**Aim of the exercise**
Lines after the one containing "with environment, suitable" are to be omitted; print exactly each line from the start of the records up to and including it.

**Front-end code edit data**
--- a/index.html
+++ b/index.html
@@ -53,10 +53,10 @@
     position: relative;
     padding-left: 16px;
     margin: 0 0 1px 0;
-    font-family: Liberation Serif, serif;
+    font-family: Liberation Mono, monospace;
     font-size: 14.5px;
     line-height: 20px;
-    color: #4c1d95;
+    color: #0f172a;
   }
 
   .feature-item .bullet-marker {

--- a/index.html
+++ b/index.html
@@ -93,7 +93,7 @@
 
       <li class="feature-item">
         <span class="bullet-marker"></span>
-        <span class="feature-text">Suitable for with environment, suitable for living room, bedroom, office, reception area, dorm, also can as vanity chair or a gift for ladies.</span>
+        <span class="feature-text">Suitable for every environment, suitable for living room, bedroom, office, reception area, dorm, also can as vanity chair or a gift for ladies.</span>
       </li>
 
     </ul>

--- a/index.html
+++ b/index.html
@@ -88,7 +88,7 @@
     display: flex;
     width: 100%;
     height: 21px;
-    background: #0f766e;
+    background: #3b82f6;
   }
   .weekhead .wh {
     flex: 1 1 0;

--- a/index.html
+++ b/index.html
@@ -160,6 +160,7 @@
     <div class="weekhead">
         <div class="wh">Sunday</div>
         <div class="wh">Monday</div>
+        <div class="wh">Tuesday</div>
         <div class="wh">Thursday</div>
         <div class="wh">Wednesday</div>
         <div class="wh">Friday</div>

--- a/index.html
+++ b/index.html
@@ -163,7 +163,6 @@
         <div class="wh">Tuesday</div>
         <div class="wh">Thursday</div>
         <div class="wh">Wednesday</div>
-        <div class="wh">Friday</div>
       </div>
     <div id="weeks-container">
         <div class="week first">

**Answer space**
--- a/index.html
+++ b/index.html
@@ -53,10 +53,10 @@
     position: relative;
     padding-left: 16px;
     margin: 0 0 1px 0;
-    font-family: Liberation Serif, serif;
+    font-family: Liberation Mono, monospace;
     font-size: 14.5px;
     line-height: 20px;
-    color: #4c1d95;
+    color: #0f172a;
   }
 
   .feature-item .bullet-marker {

--- a/index.html
+++ b/index.html
@@ -93,7 +93,7 @@
 
       <li class="feature-item">
         <span class="bullet-marker"></span>
-        <span class="feature-text">Suitable for with environment, suitable for living room, bedroom, office, reception area, dorm, also can as vanity chair or a gift for ladies.</span>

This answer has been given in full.